There's a combinatorial explosion at the heart of writing tests: the more coarse-grained the test, the more possible code paths to test, and the harder it gets to cover every corner case. In response, conventional wisdom is to test behavior at as fine a granularity as possible. The customary divide between 'unit' and 'integration' tests exists for this reason. Integration tests operate on the external interface to a program, while unit tests directly invoke different sub-components.
But such fine-grained tests have a limitation: they make it harder to move function boundaries around, whether it's splitting a helper out of its original call-site, or coalescing a helper function into its caller. Such transformations quickly outgrow the build/refactor partition that is at the heart of modern test-based development; you end up either creating functions without tests, or throwing away tests for functions that don't exist anymore, or manually stitching tests to a new call-site. All these operations are error-prone and stress-inducing. Does this function need to be test-driven from scratch? Am I losing something valuable in those obsolete tests? In practice, the emphasis on alternating phases of building (writing tests) and refactoring (holding tests unchanged) causes certain kinds of global reorganization to never happen. In the face of gradually shifting requirements and emphasis, codebases sink deeper and deeper into a locally optimum architecture that often has more to do with historical reasons than thoughtful design.

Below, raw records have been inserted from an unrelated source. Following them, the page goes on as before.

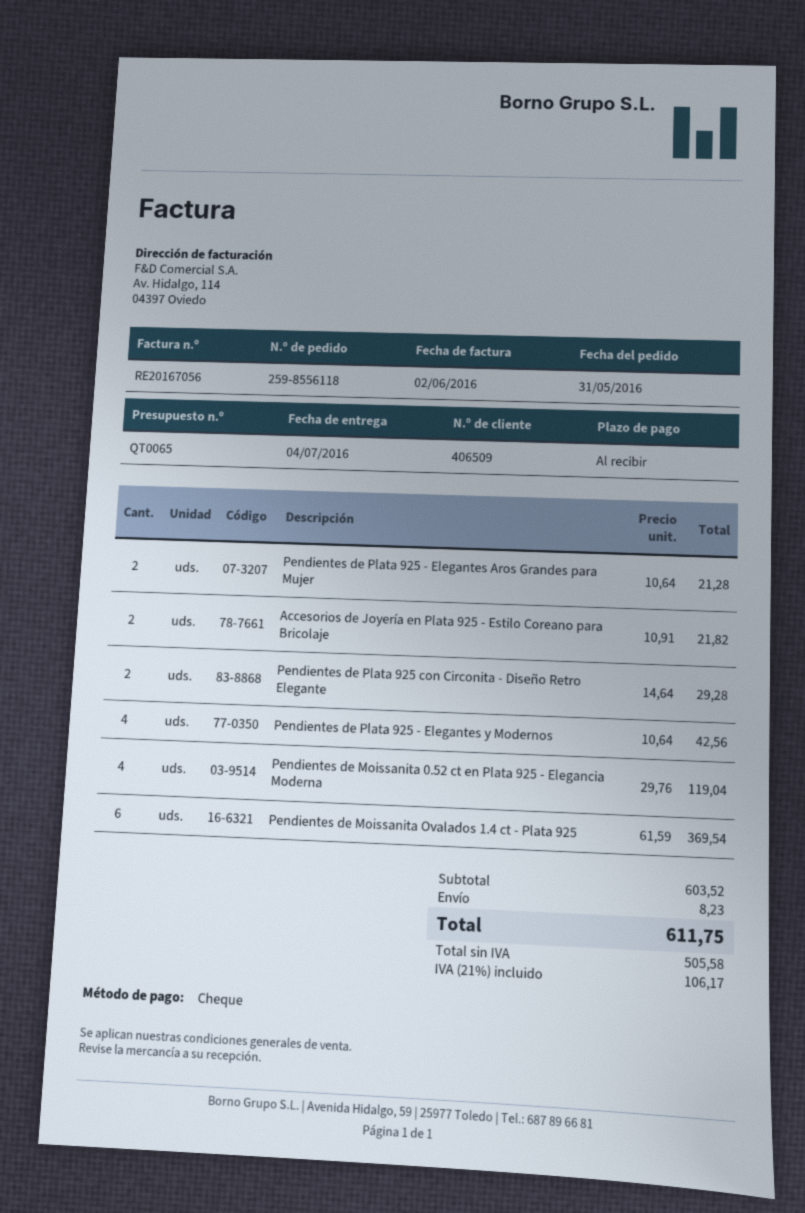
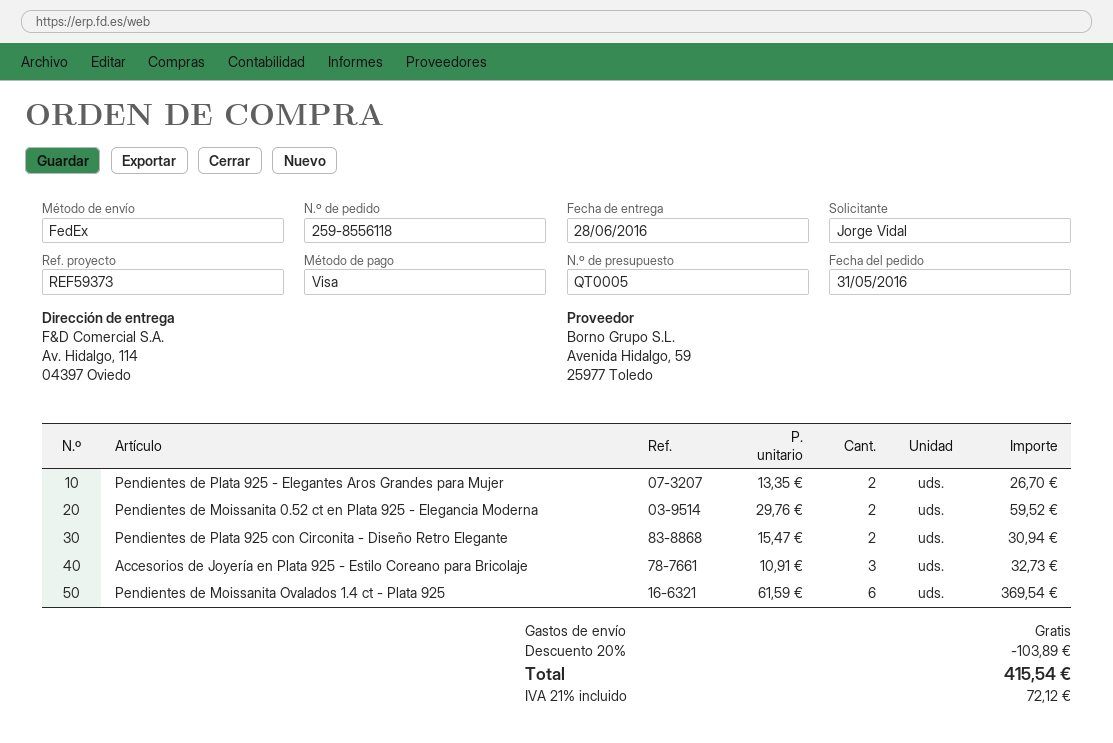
quote number: QT0065 -> QT0005
delivery date: 2016-07-04 -> 2016-06-28
payment method: cheque -> Visa
Pendientes de Plata 925 - Elegantes Aros Grandes para Mujer: 2 x 10.64 = 21.28 -> 2 x 13.35 = 26.70
Accesorios de Joyería en Plata 925 - Estilo Coreano para Bricolaje: 2 x 10.91 = 21.82 -> 3 x 10.91 = 32.73
Pendientes de Plata 925 con Circonita - Diseño Retro Elegante: 2 x 14.64 = 29.28 -> 2 x 15.47 = 30.94
Pendientes de Plata 925 - Elegantes y Modernos: 4 x 10.64 = 42.56 -> none
Pendientes de Moissanita 0.52 ct en Plata 925 - Elegancia Moderna: 4 x 29.76 = 119.04 -> 2 x 29.76 = 59.52
discount: none -> 20% = 103.89
shipping: 8.23 -> 0.00
tax: 21% = 106.17 -> 21% = 72.12
total: 611.75 -> 415.54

I've been experimenting with a new approach to keep the organization of code more fluid, and to keep tests from ossifying it. Rather than pass in specific inputs and make assertions on the outputs, I modify code to judiciously print to a trace and make assertions on the trace at the end of a run. As a result, tests no longer need call fine-grained helpers directly.
An utterly contrived and simplistic code example and test:
int foo() { return 34; } void test_foo() { check(foo() == 34); }
With traces, I would write this as:
int foo() { trace << "foo: 34"; return 34; } void test_foo() { foo(); check_trace_contents("foo: 34"); }
The call to trace is conceptually just a print or logging statement. And the call to check_trace_contents ensures that the 'log' for the test contains a specific line of text:
foo: 34
That's the basic flow: create side-effects to check for rather than checking return values directly. At this point it probably seems utterly redundant. Here's a more realistic example, this time from my toy lisp interpreter. Before:
void test_eval_handles_body_keyword_synonym() {
run("f <- (fn (a b ... body|do) body)");
cell* result = eval("(f 2 :do 1 3)");
// result should be (1 3)
check(is_cons(result));
check(car(result) == new_num(1));
check(car(cdr(result)) == new_num(3));
}
void test_eval_handles_body_keyword_synonym() { run("f <- (fn (a b ... body|do) body)"); run("(f 2 :do 1 3)"); check_trace_contents("(1 3)"); }
(The code looks like this.)
This example shows the key benefit of this approach. Instead of calling eval directly, we're now calling the top-level run function. Since we only care about a side-effect we don't need access to the value returned by eval. If we refactored eval in the future we wouldn't need to change this function at all. We'd just need to ensure that we preserved the tracing to emit the result of evaluation somewhere in the program.
As I've gone through and 'tracified' all my tests, they've taken on a common structure: first I run some preconditions. Then I run the expression I want to test and inspect the trace. Sometimes I'm checking for something that the setup expressions could have emitted and need to clear the trace to avoid contamination. Over time different parts of the program get namespaced with labels to avoid accidental conflict.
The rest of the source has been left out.